TASK TO CARRY OUT:
After finding "(418, 147) none -> (214, 154) //" in the data, write out its line and all following lines without change, up to and including the last one. Leave out pictures.

INPUT DATA:
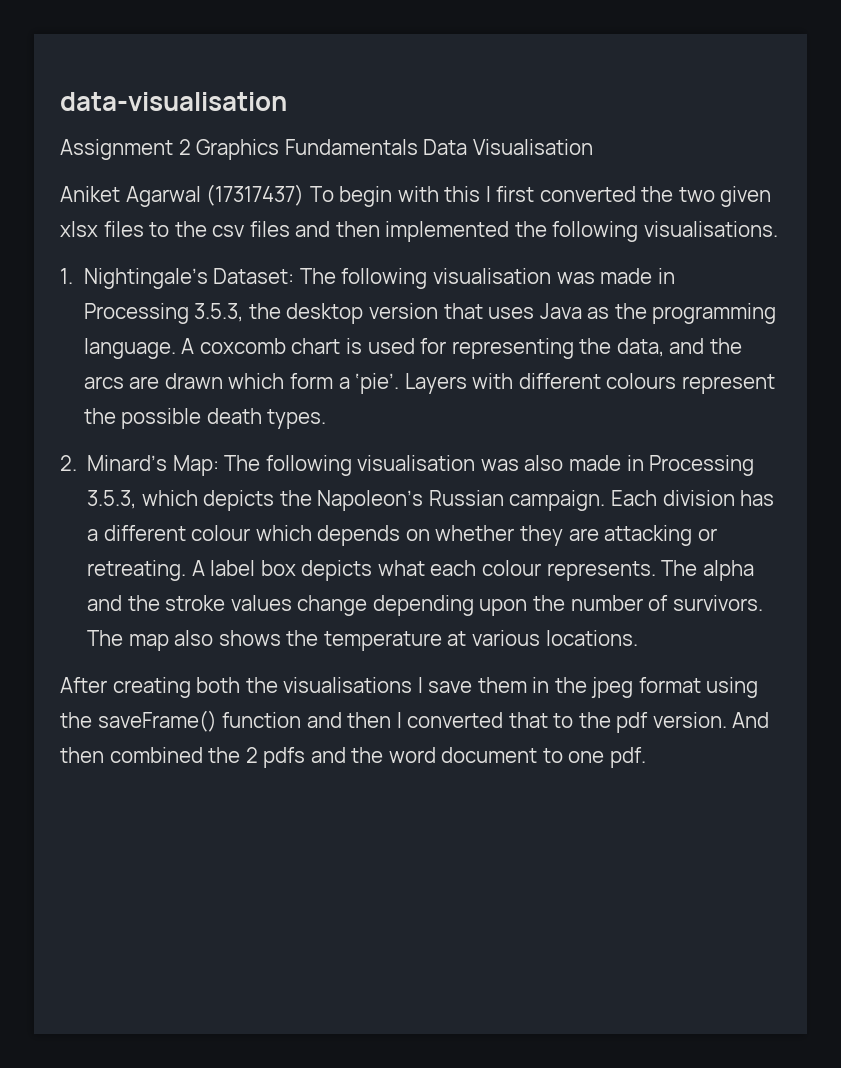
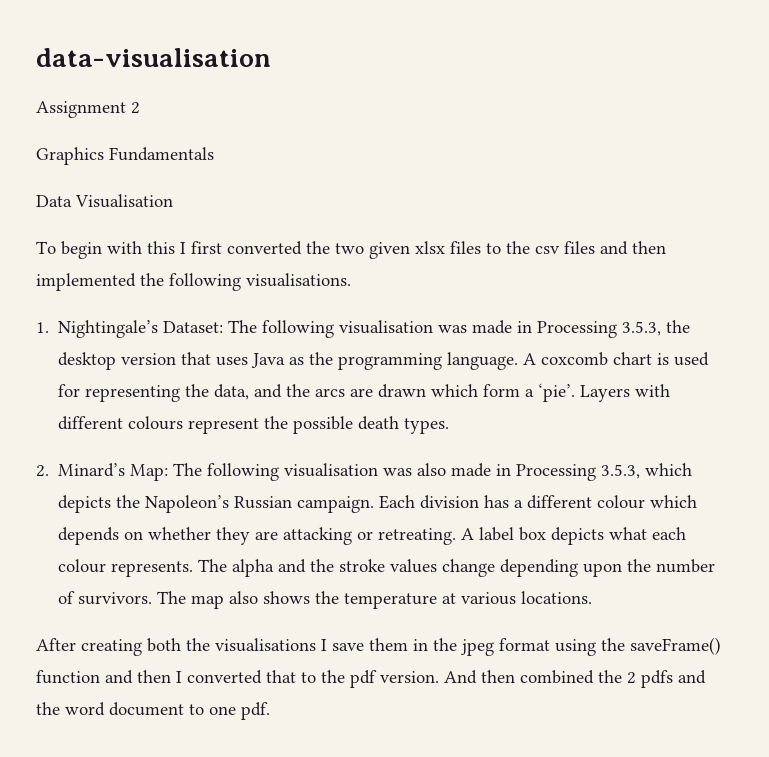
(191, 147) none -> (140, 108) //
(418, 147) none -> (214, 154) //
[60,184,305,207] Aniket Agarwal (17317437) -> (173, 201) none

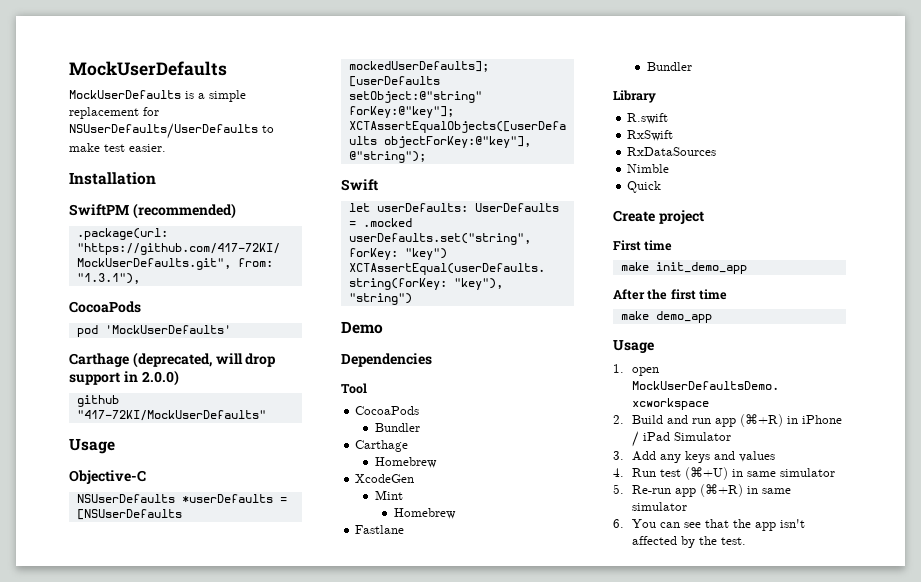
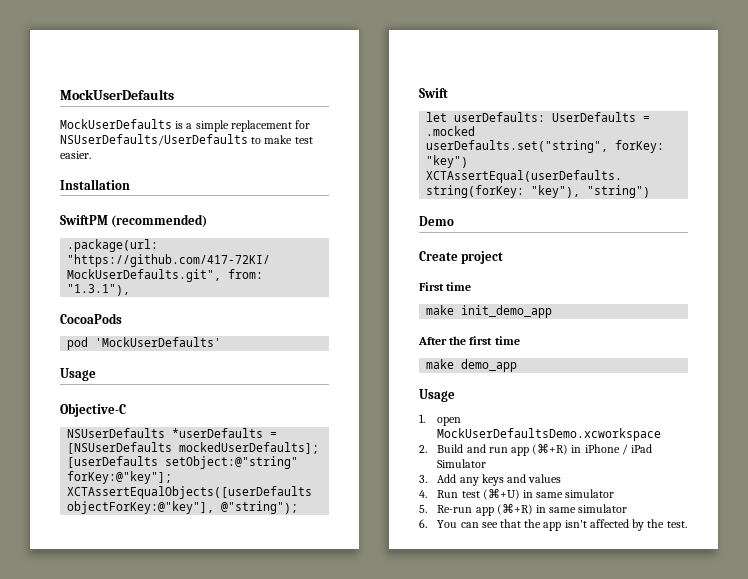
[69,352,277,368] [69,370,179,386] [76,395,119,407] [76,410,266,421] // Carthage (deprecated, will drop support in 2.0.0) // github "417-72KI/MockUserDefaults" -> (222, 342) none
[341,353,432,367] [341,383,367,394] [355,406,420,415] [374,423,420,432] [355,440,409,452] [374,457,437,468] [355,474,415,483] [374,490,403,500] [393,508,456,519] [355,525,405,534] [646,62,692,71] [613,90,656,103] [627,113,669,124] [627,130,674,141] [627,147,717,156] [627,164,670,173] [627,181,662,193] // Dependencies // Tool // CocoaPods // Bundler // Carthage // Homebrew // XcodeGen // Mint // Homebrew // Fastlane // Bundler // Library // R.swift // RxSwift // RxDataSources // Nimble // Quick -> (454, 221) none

WRITTEN REPLY:
(418, 147) none -> (214, 154) //
[60,184,305,207] Aniket Agarwal (17317437) -> (173, 201) none

[69,352,277,368] [69,370,179,386] [76,395,119,407] [76,410,266,421] // Carthage (deprecated, will drop support in 2.0.0) // github "417-72KI/MockUserDefaults" -> (222, 342) none
[341,353,432,367] [341,383,367,394] [355,406,420,415] [374,423,420,432] [355,440,409,452] [374,457,437,468] [355,474,415,483] [374,490,403,500] [393,508,456,519] [355,525,405,534] [646,62,692,71] [613,90,656,103] [627,113,669,124] [627,130,674,141] [627,147,717,156] [627,164,670,173] [627,181,662,193] // Dependencies // Tool // CocoaPods // Bundler // Carthage // Homebrew // XcodeGen // Mint // Homebrew // Fastlane // Bundler // Library // R.swift // RxSwift // RxDataSources // Nimble // Quick -> (454, 221) none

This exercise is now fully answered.